One thing that Tea Partiers definitely did campaign for was tax cuts. Once you add up the extension of all the Bush-era rates, the temporary payroll tax cut, the AMT provision, the estate tax provision, and the various tax credits included in the deal, there isn’t much left that really qualifies as stimulus spending. What I have seen so far from members of Congress associated with the Tea Party movement is hostility to the deal because it does not make all of the tax cuts permanent and fails to abolish the estate tax. Assuming that the deal is passed, what will “sink in” with the Republican rank and file is that approximately 93% of the deal took the form of tax breaks, tax credits or tax holidays. Looked at this way, the deal was designed almost perfectly to avoid making any difficult, fiscally responsible decisions and to indulge the fantasy that there is no economic or fiscal problem that cannot be solved by reducing taxes.
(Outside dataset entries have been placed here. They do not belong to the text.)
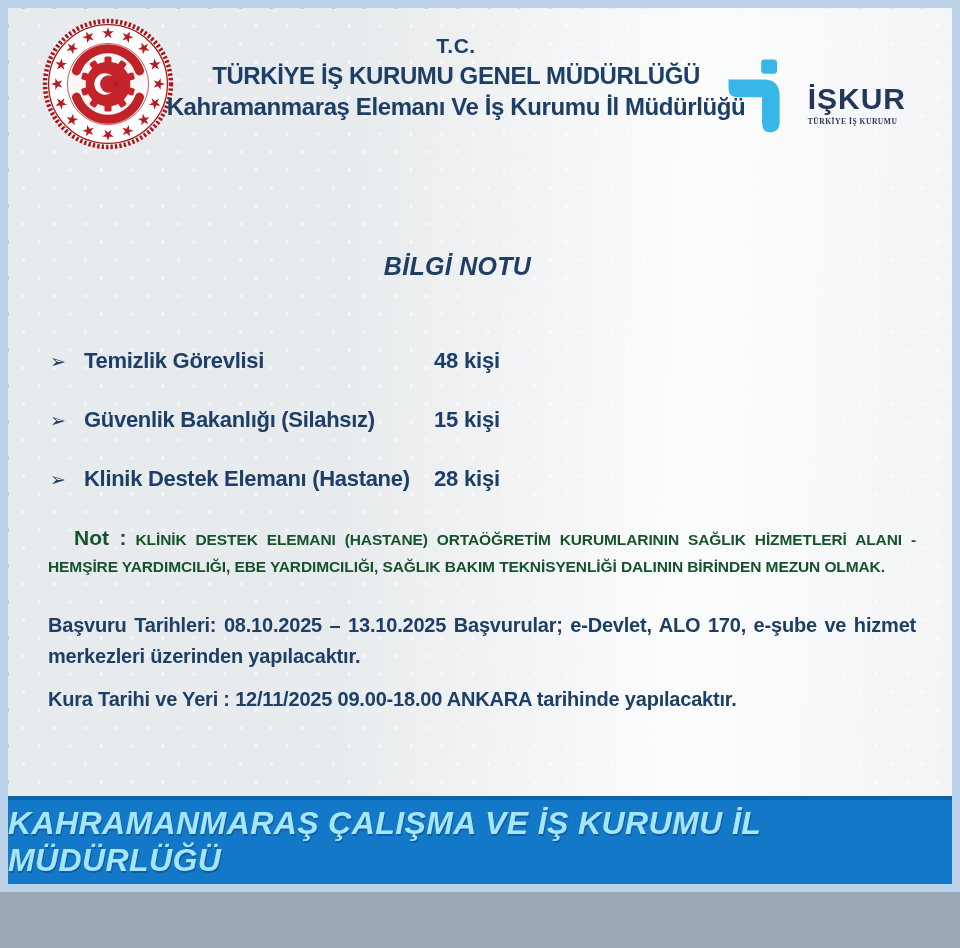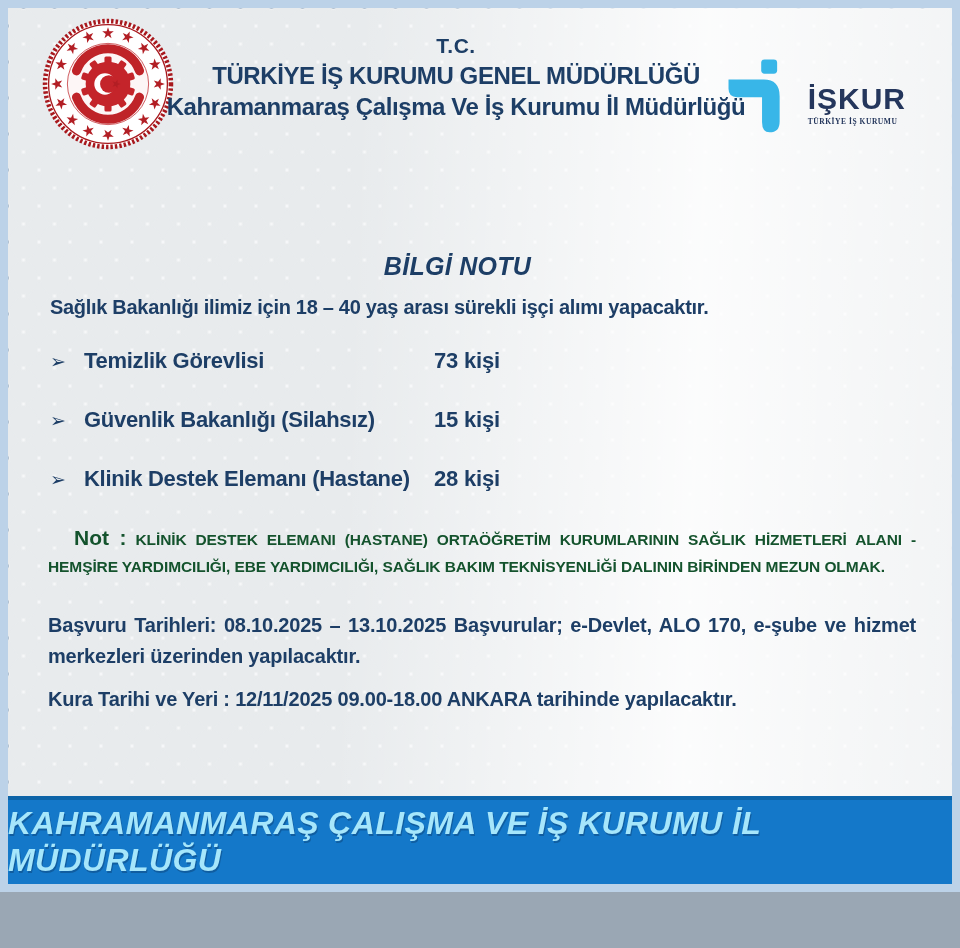"Kahramanmaraş Çalışma Ve İş Kurumu" div.org-subtitle { text: Çalışma -> Elemanı }
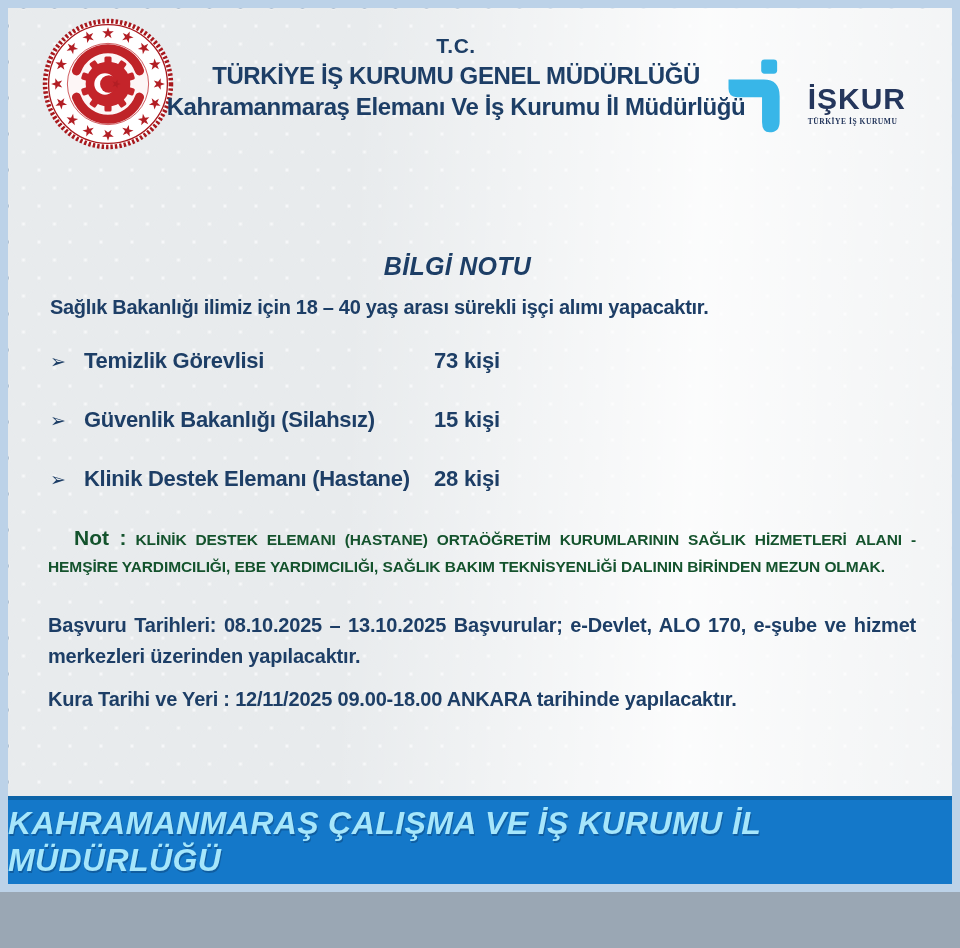"Sağlık Bakanlığı ilimiz için 18" div.layer { html: <div>Sağlık Bakanlığı ilimiz için 18 – 40 yaş arası sürekli işçi alımı yapacaktır.</div> -> none }
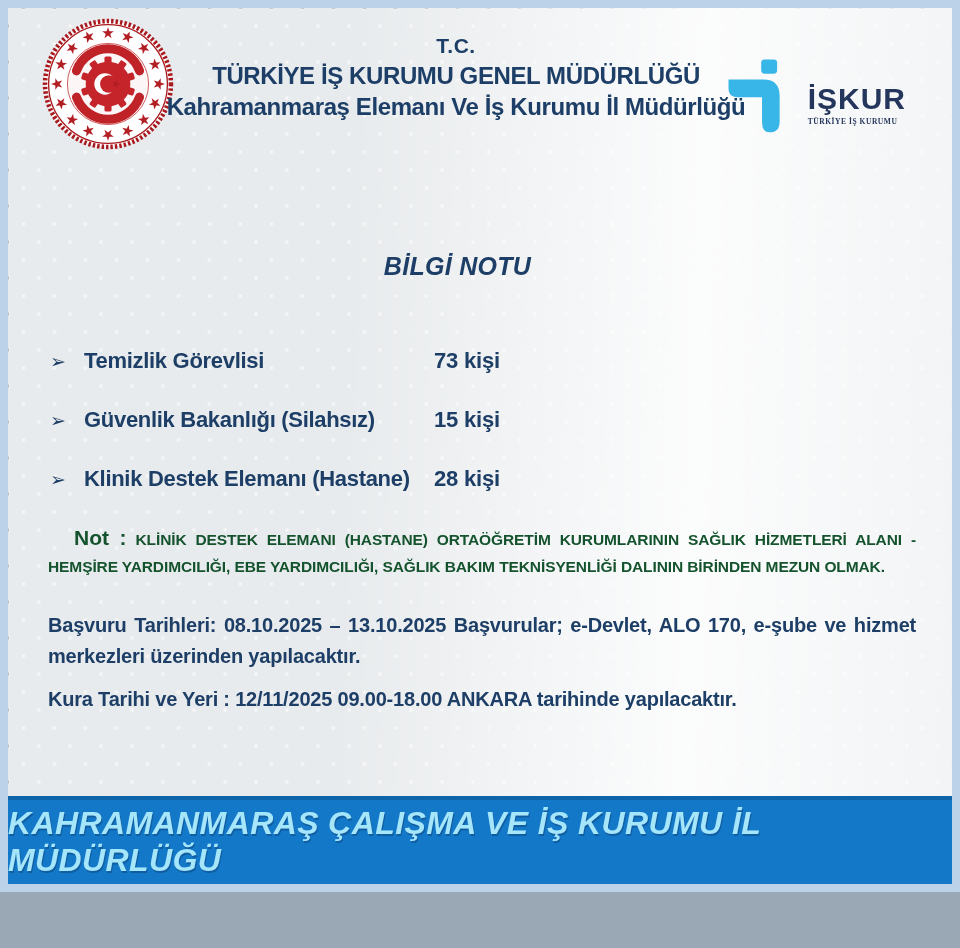"73 kişi" span.job-count { text: 73 -> 48 }
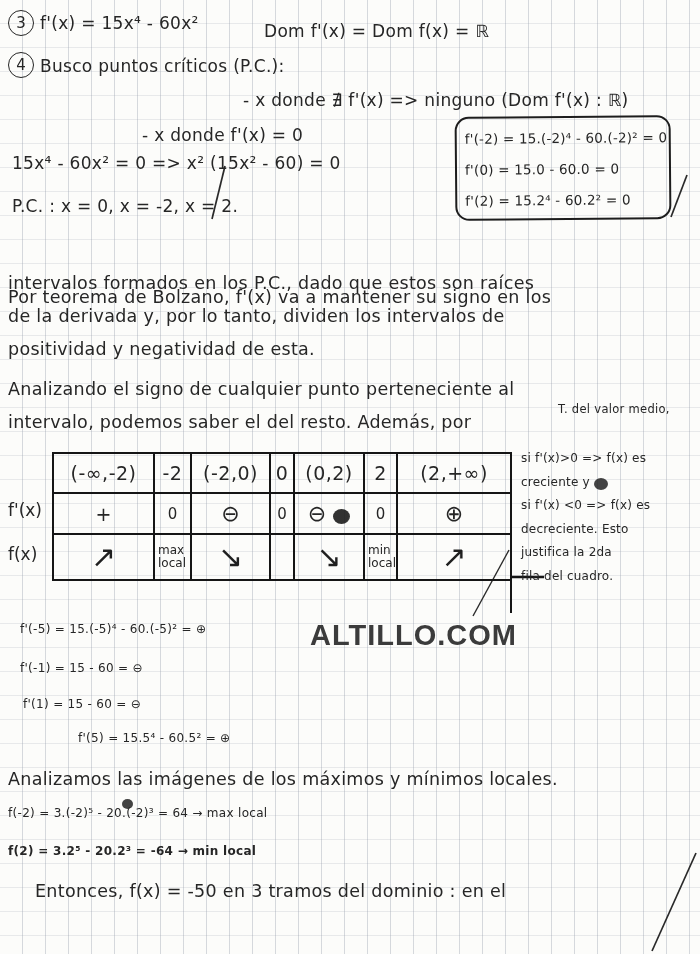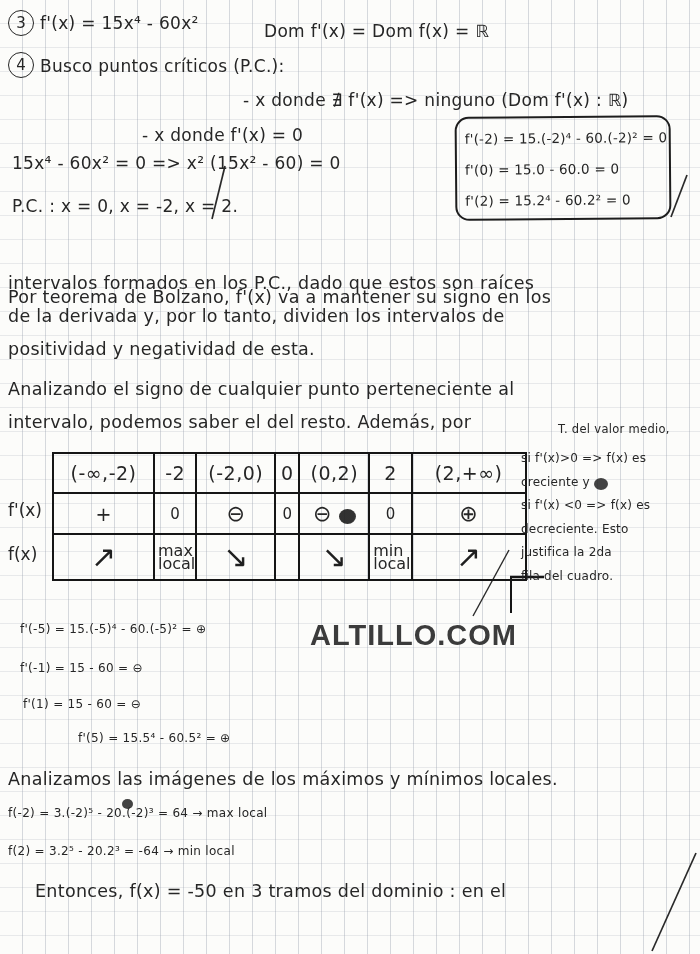"T. del valor medio," div.hand { margin-top: 20px -> none }
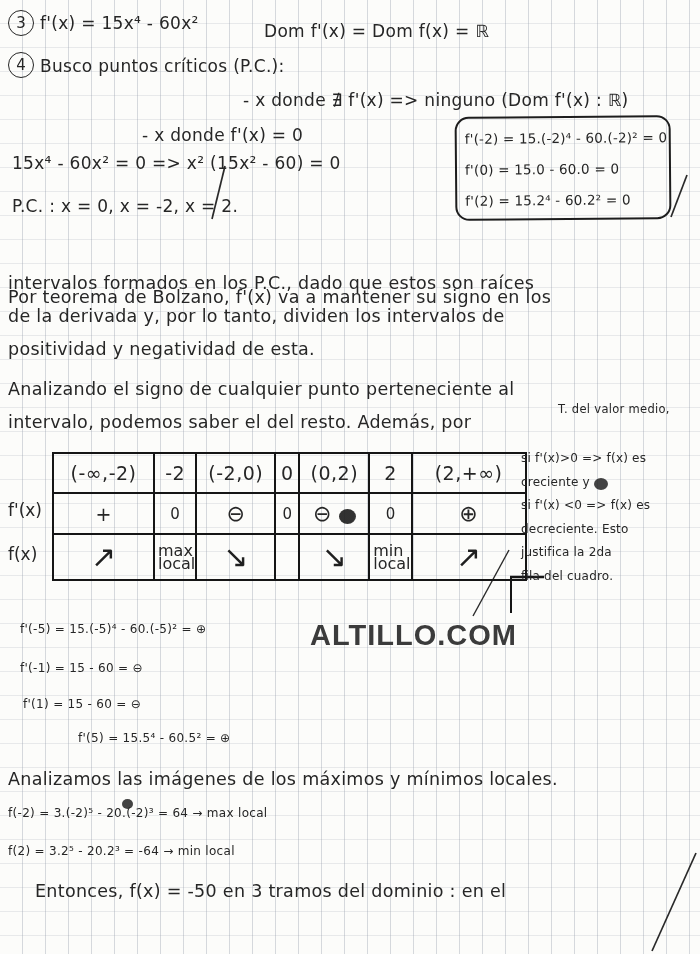"max" .minmax { font-size: 16px -> 12px }
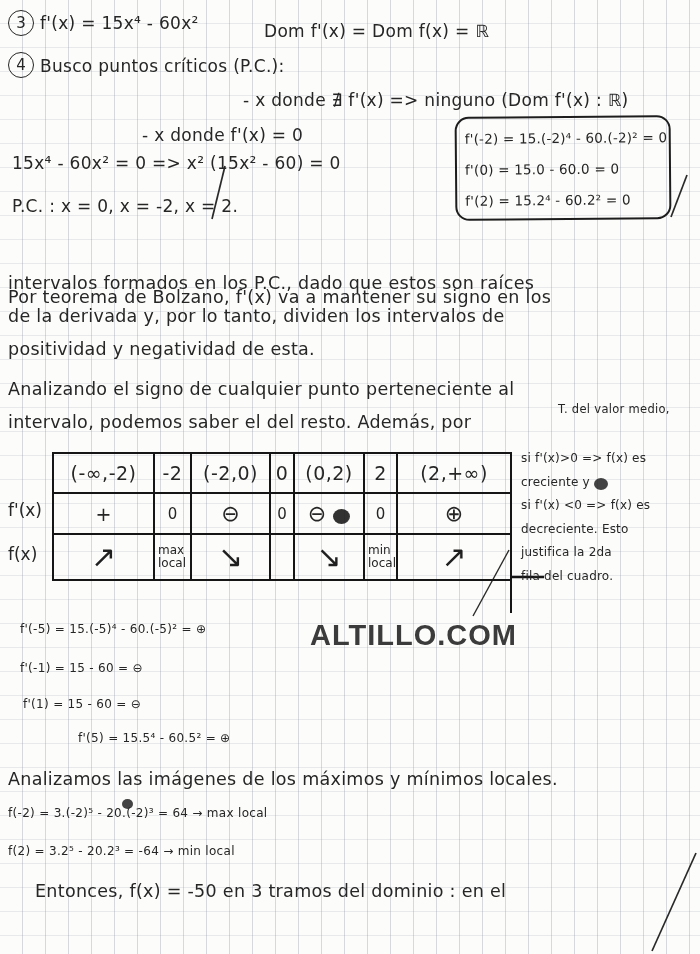"f(2) = 3.2⁵ - 20.2³" div.hand { font-weight: none -> bold }
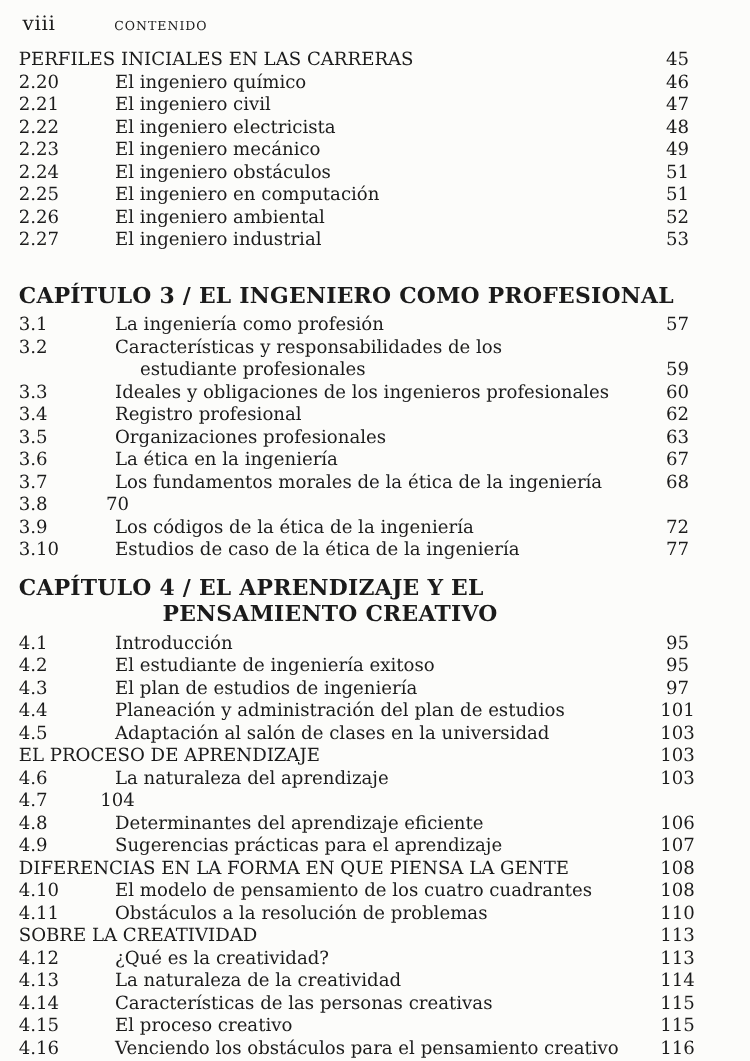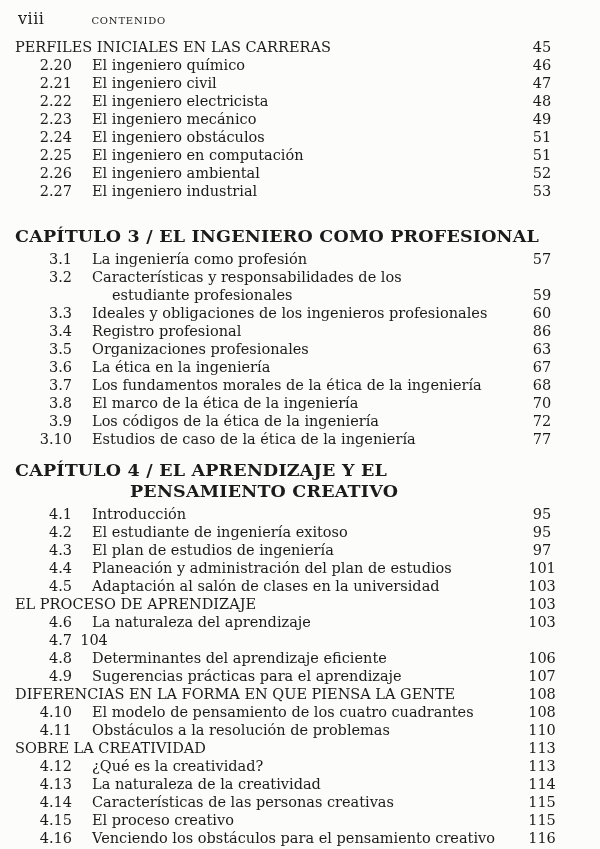"2.20" .toc-row .num { text-align: right -> left }
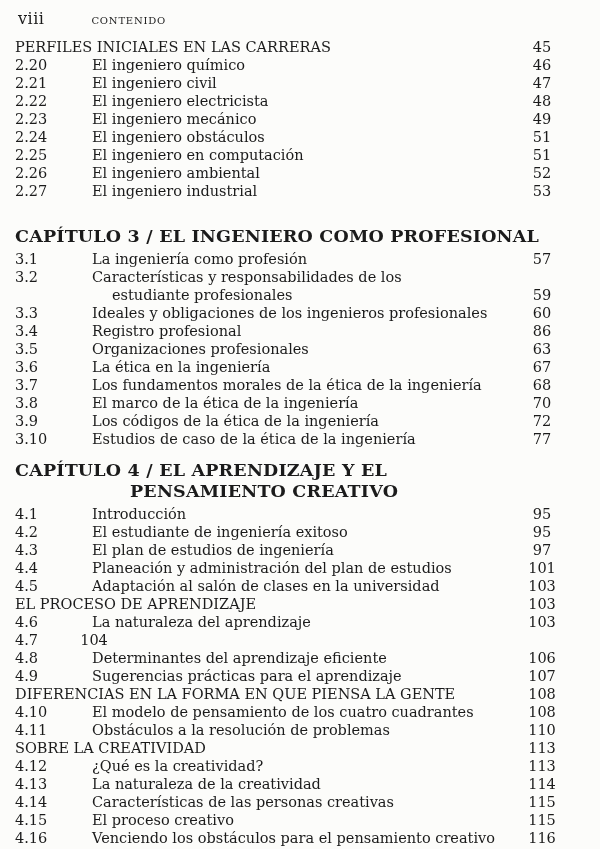"86" span.pageno { text: 86 -> 62 }
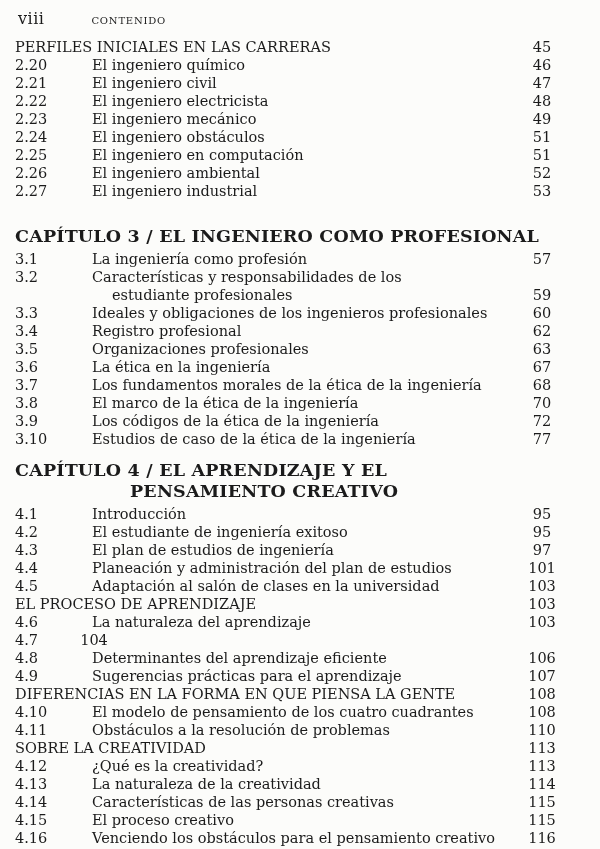"El marco de la ética" span.title { html: <span>El marco de la ética de la ingeniería</span> -> none }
Inasmuch as these Tea Party-aligned politicians primarily care about lowering taxes, the huge deficit expansion that the deal represents will not trouble them, because they are openly calling for expanded deficits for years to come. One reason that there is no strong resistance to the deal among House and Senate Republicans is that almost all of them see the deal as a significant win for their side and for their policy preferences. Even most of the parts of the deal that can be described as new stimulus do not seem to be objectionable to Tea Partiers in Congress.

Maybe the newly-elected Republican members take a different view, but I have a hard time seeing a Republican civil war erupting over the concession on unemployment benefits. Democratic supporters of the deal have been emphasizing what little spending there is to make the best of what they see as a lopsided deal whose stimulative effects will be very inefficient. This is an exercise in positive spin more than it is a fair description of the entire deal. As many others have pointed out already, the Democrats’ “almost epic attempt at political suicide” was before the election when the Democratic leadership chose to do nothing on taxes, which is part of what put them in their current predicament. Some of them are not yet resigned to oblivion and have started struggling against the inevitable, but it is probably too late for them.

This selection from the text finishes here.